One thing I'm not sure about is how the MS capacity of the Nelson class compares to the Salamis Kai from Zeta. The hangars themselves do seem quite long, and considering that the Salamis (and in turn the Nelson class) is longer (288m) than the Pegasus class (250m), I'm willing to consider they could have the same MS capacity as the later. The only partial indication I found that may actually indicate a higher MS capacity is this image from the MSV-R manages, which on one of the Cargo Bay entries seem to end with a 4, though it's very hard to make sense of it. Still, assuming these ships were designed purely with the GM series in mind, and not bulkier units like Guntank, 4 could definitely seem doable in a cargo area similar in size to the White Base MS hangars which can carry 3 MS each, plus core fighters.

If the Nelson class can actually carry 8 MS, it would actually have higher MS capacity than the Salamis Kai, which normally is meant to carry only 4 MS and has a single catapult for launching them, but according to several instances it's able to cram 6 units if needed (cramming additional MS beyond the intended MS capacity was a common occurrence for several ships during the Gryps War).

For the time being let me end with a somewhat crazy theory of mine, that being that the Alexandria class (or rather the Hario) was actually designed by Zeon:

I base this on the existence of the Hario, which is an oddity in itself: an Alexandria class ship operated by EF officers and with MS from the regular forces, including blue Hizacks and... space-use Zaku Cannons. It's more heavily armed than the standard Alexandria, again, despite being operated by regular EF officers and if the shape of the ship didn't already seemed base don the Musai, the Hario even has a green color scheme.

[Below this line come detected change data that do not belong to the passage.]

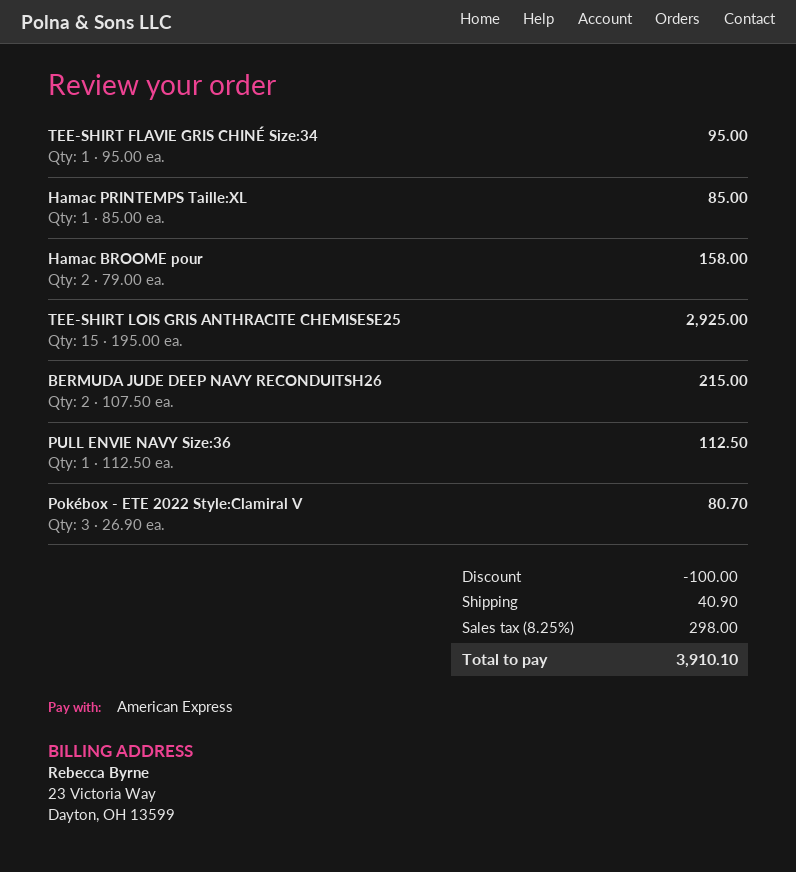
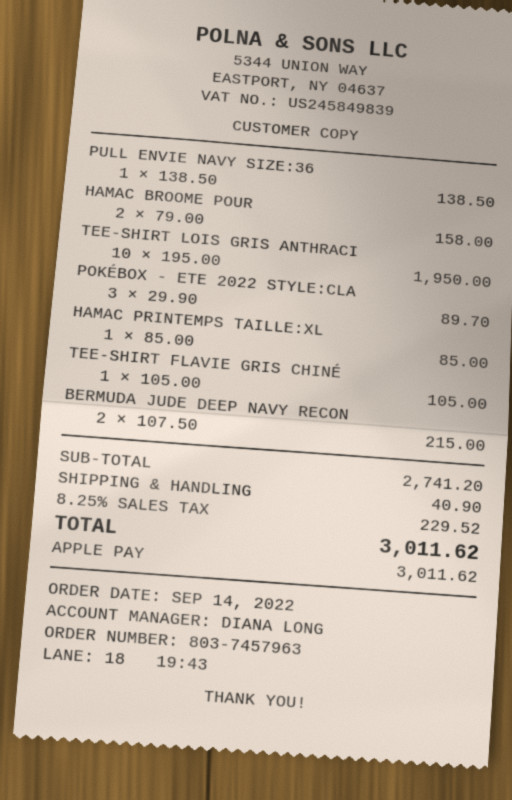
payment method: American Express -> Apple Pay
TEE-SHIRT FLAVIE GRIS CHINÉ Size:34: 1 x 95.00 = 95.00 -> 1 x 105.00 = 105.00
TEE-SHIRT LOIS GRIS ANTHRACITE CHEMISESE25: 15 x 195.00 = 2925.00 -> 10 x 195.00 = 1950.00
PULL ENVIE NAVY Size:36: 1 x 112.50 = 112.50 -> 1 x 138.50 = 138.50
Pokébox - ETE 2022 Style:Clamiral V: 3 x 26.90 = 80.70 -> 3 x 29.90 = 89.70
discount: 100.00 -> none
tax: 8.25% = 298.00 -> 8.25% = 229.52
total: 3910.10 -> 3011.62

Lastly, this ship has a very unique bridge, with more round shapes which are common in Zeon designs, compared to EF designs that used more blocky shapes.

Considering that we know now that the EF captured plenty of Zeon bases & MS factories, and that the Gwanban class is now believed to have been completed during the OYW, but too late to join the final battle at A Baoa Qu, I think we have room to assume that the Hario could have been a new model Zeon ship based on the Musai, which addressed some of the problems of the later such as its lack of AA defenses, a relatively small MS hangar (which led to theories that it could either only fit 3 Zakus or larger Dom/Gelgoog types) and perhaps more importantly, lack of MS catapults. The later might seem like an odd mention, but even fi we leave the Dolos aside, MSV-R introduced the Zanzibar Kai, which essentially turned the Zanzibar mobile cruiser into a MS carrier, with additional MS capacity and large frontal MS catapult.

Incidentally, the fact that the Hario is also operating captured Zeon MS (MS-06K) makes me further inclined to think that the ship itself might have also been treated as a captured Zeon unit, relegated to underequipped regular EF forces. On the other hand, we know now that the first Titan MS was the GM Quel, which was heavily based on the GM Custom, which allowed it be readied sooner. And we also know that one of the first measures the EF did to overcome their lack of modern MS was to use the captured Galbaldy Beta design, which is why despite having higher performance than the MG, it's using older style titanium alloy armor. Perhaps other factors, such as cost or ease of production (the 0080 Musai is particularly said to have been the final version of the Musai which pushed for such traits in a desperate attempt to close the gap between fleet numbers by the end of the OYW) led the EF to pick the Hario as the basis of the Alexandria class, with a few revisions that included changing the Zeon style bridge into something more akin to EF warships.